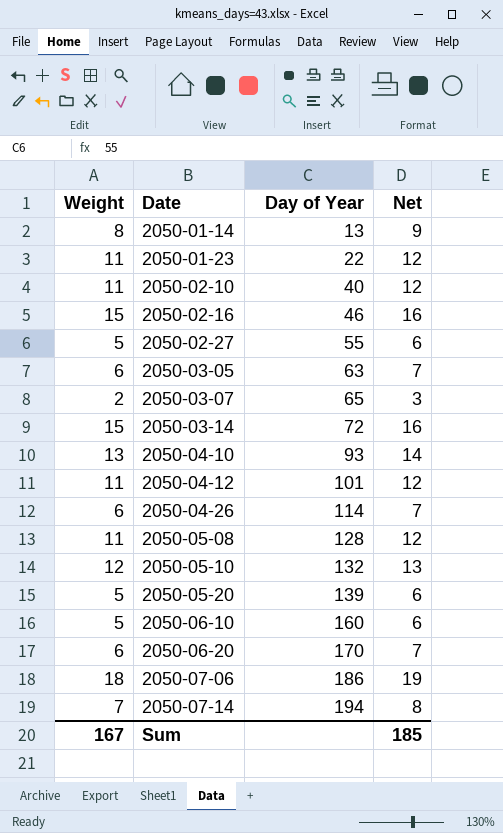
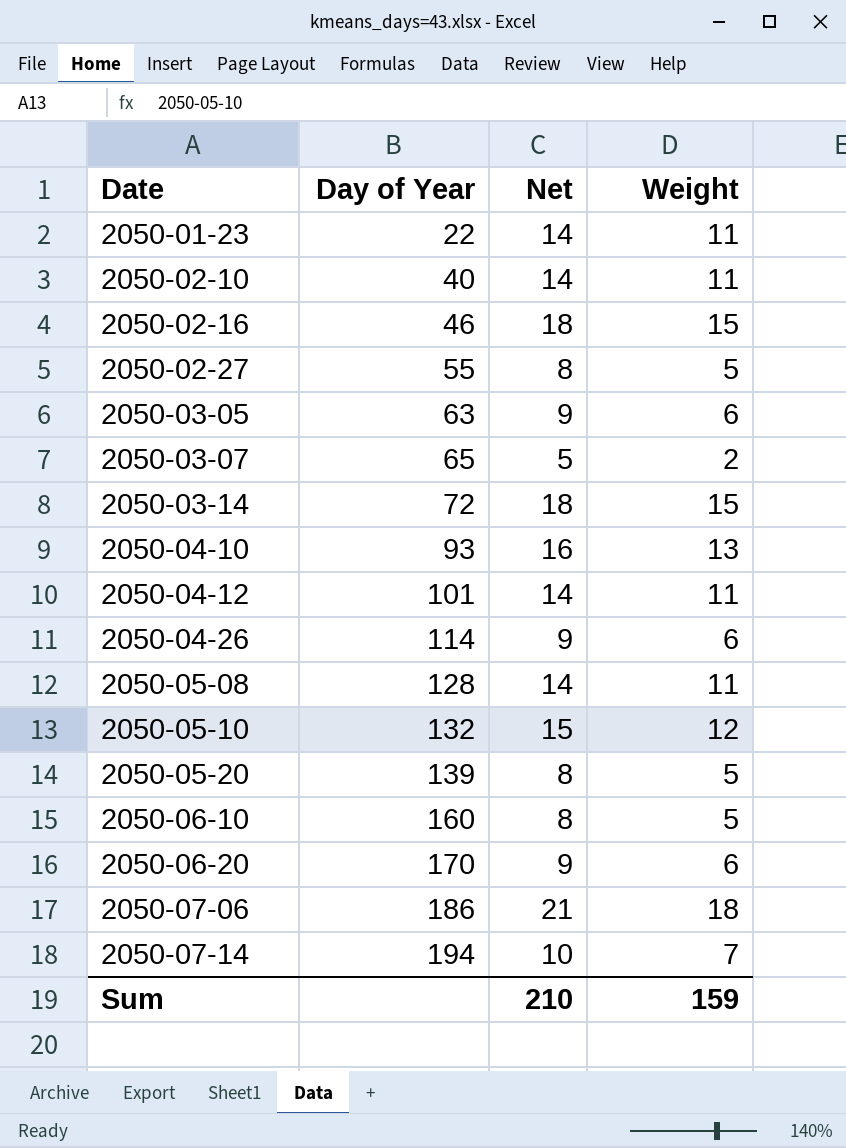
column Net | formula: [Weight] + 1 -> [Weight] + 3
column Weight | position: 1 -> 4
row 2050-01-14: 8 | 13 | 9 -> none
Sum | Net: 185 -> 210
Sum | Weight: 167 -> 159

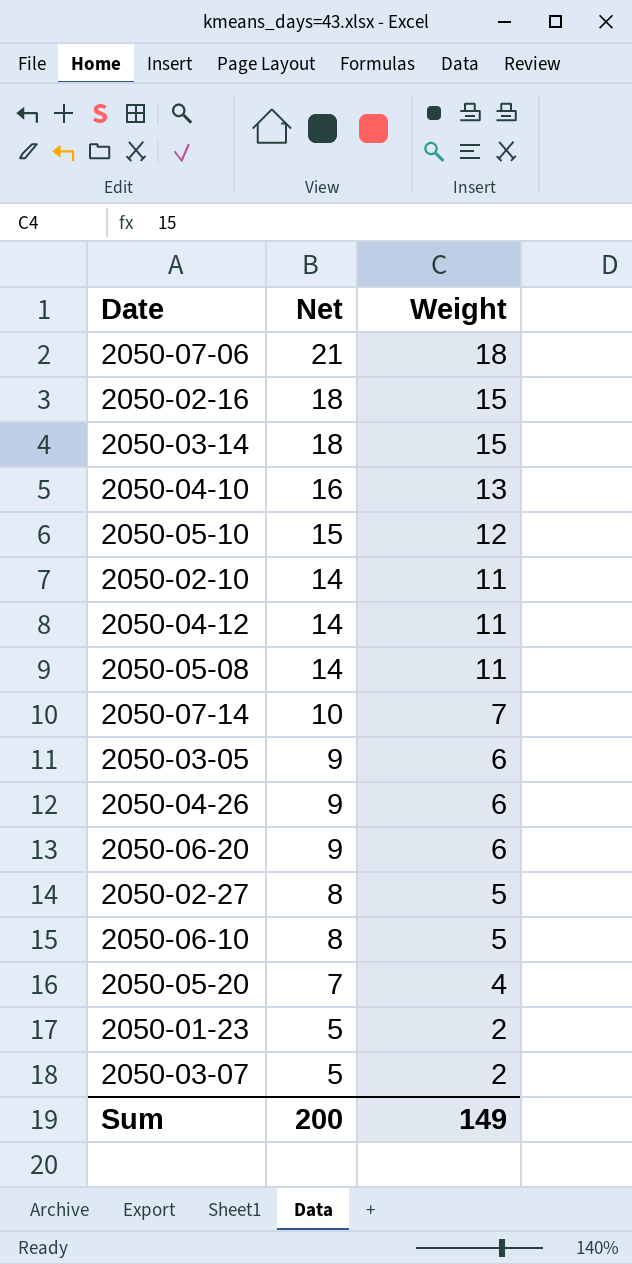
row order: Date ascending -> Net descending
column Day of Year | position: 2 -> none
2050-05-20 | Net: 8 -> 7
2050-05-20 | Weight: 5 -> 4
2050-01-23 | Net: 14 -> 5
2050-01-23 | Weight: 11 -> 2
Sum | Net: 210 -> 200
Sum | Weight: 159 -> 149

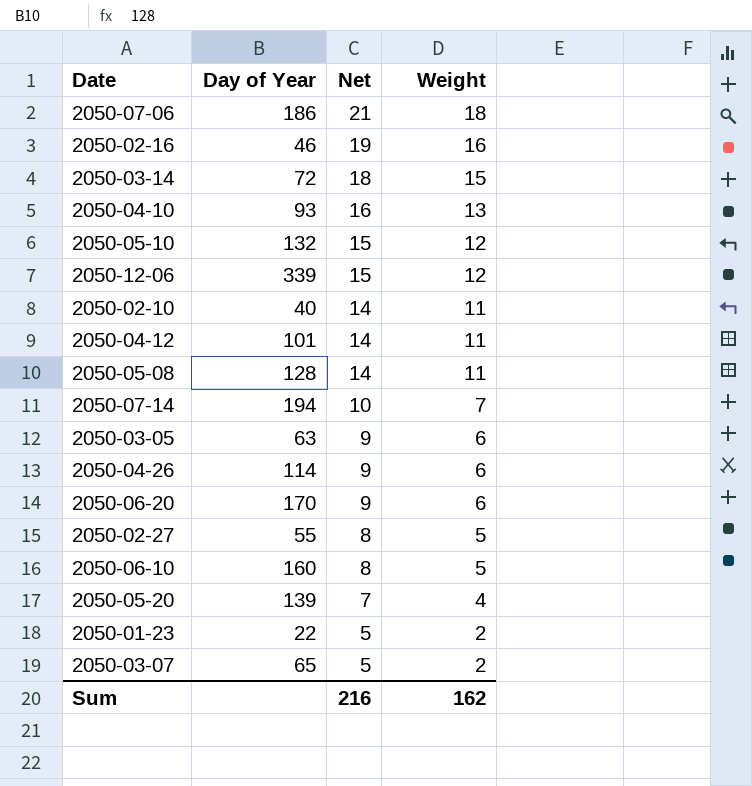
column Day of Year | position: none -> 2
2050-02-16 | Net: 18 -> 19
2050-02-16 | Weight: 15 -> 16
row 2050-12-06: none -> 339 | 15 | 12
Sum | Net: 200 -> 216
Sum | Weight: 149 -> 162

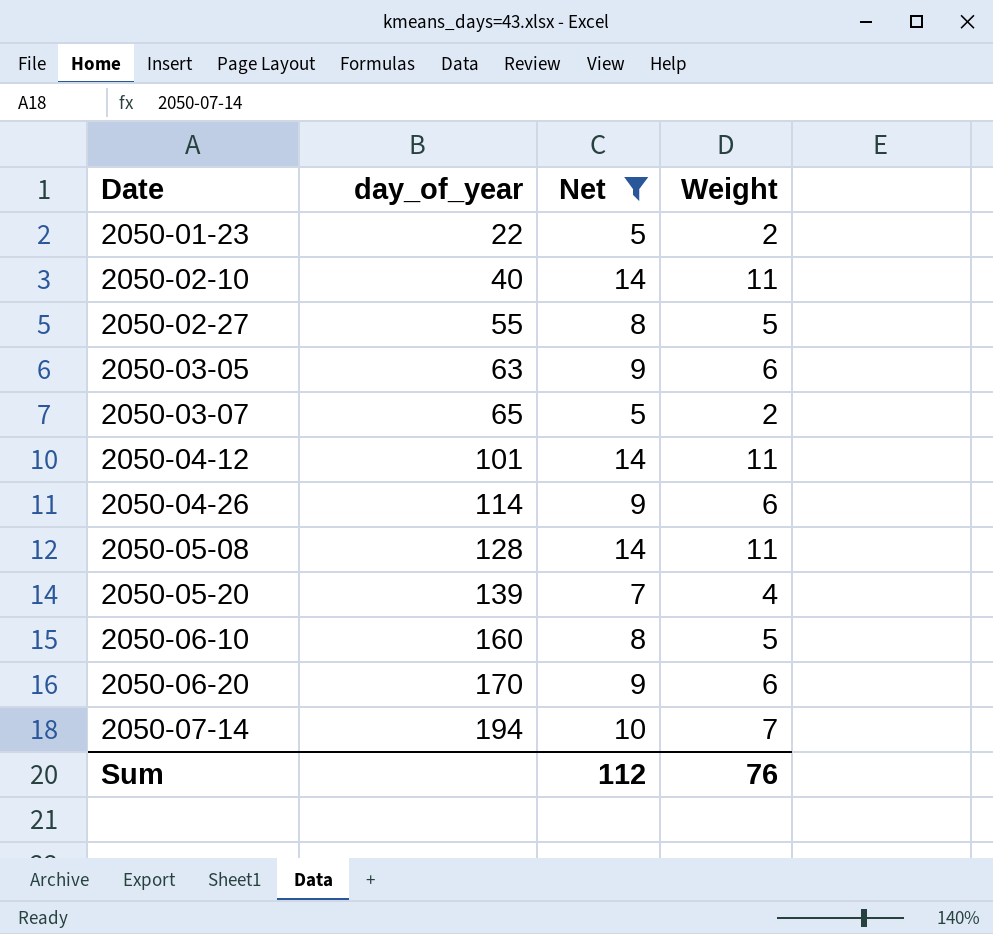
filter: none -> Net <= 14
row order: Net descending -> Date ascending
column name: Day of Year -> day_of_year
Sum | Net: 216 -> 112
Sum | Weight: 162 -> 76

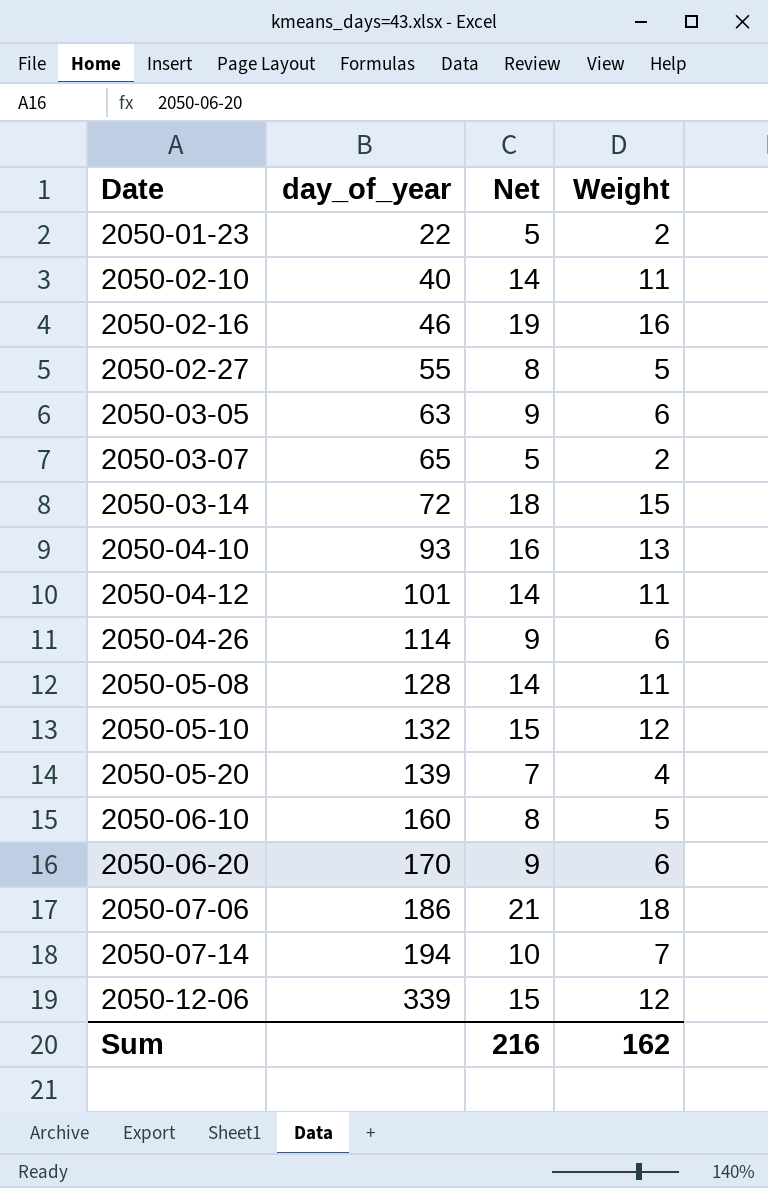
filter: Net <= 14 -> none
Sum | Net: 112 -> 216
Sum | Weight: 76 -> 162

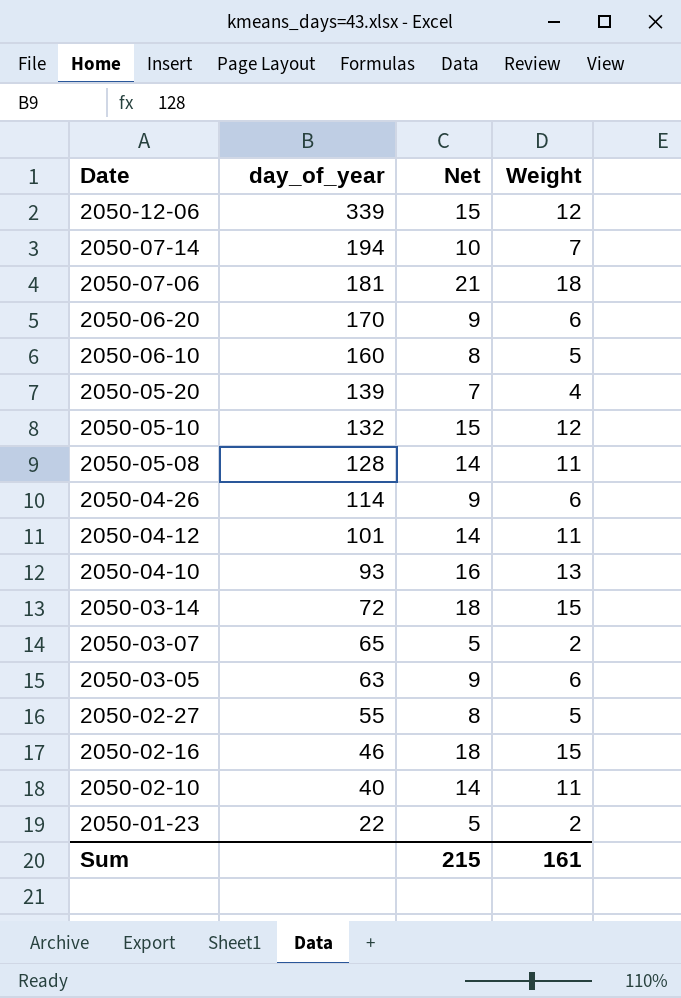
row order: Date ascending -> Date descending
2050-07-06 | day_of_year: 186 -> 181
2050-02-16 | Net: 19 -> 18
2050-02-16 | Weight: 16 -> 15
Sum | Net: 216 -> 215
Sum | Weight: 162 -> 161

^^^^

**Exercise requirements:** Repeat every entry above word for word, and include no pictures.

**Response to the task:**
column Net | formula: [Weight] + 1 -> [Weight] + 3
column Weight | position: 1 -> 4
row 2050-01-14: 8 | 13 | 9 -> none
Sum | Net: 185 -> 210
Sum | Weight: 167 -> 159

row order: Date ascending -> Net descending
column Day of Year | position: 2 -> none
2050-05-20 | Net: 8 -> 7
2050-05-20 | Weight: 5 -> 4
2050-01-23 | Net: 14 -> 5
2050-01-23 | Weight: 11 -> 2
Sum | Net: 210 -> 200
Sum | Weight: 159 -> 149

column Day of Year | position: none -> 2
2050-02-16 | Net: 18 -> 19
2050-02-16 | Weight: 15 -> 16
row 2050-12-06: none -> 339 | 15 | 12
Sum | Net: 200 -> 216
Sum | Weight: 149 -> 162

filter: none -> Net <= 14
row order: Net descending -> Date ascending
column name: Day of Year -> day_of_year
Sum | Net: 216 -> 112
Sum | Weight: 162 -> 76

filter: Net <= 14 -> none
Sum | Net: 112 -> 216
Sum | Weight: 76 -> 162

row order: Date ascending -> Date descending
2050-07-06 | day_of_year: 186 -> 181
2050-02-16 | Net: 19 -> 18
2050-02-16 | Weight: 16 -> 15
Sum | Net: 216 -> 215
Sum | Weight: 162 -> 161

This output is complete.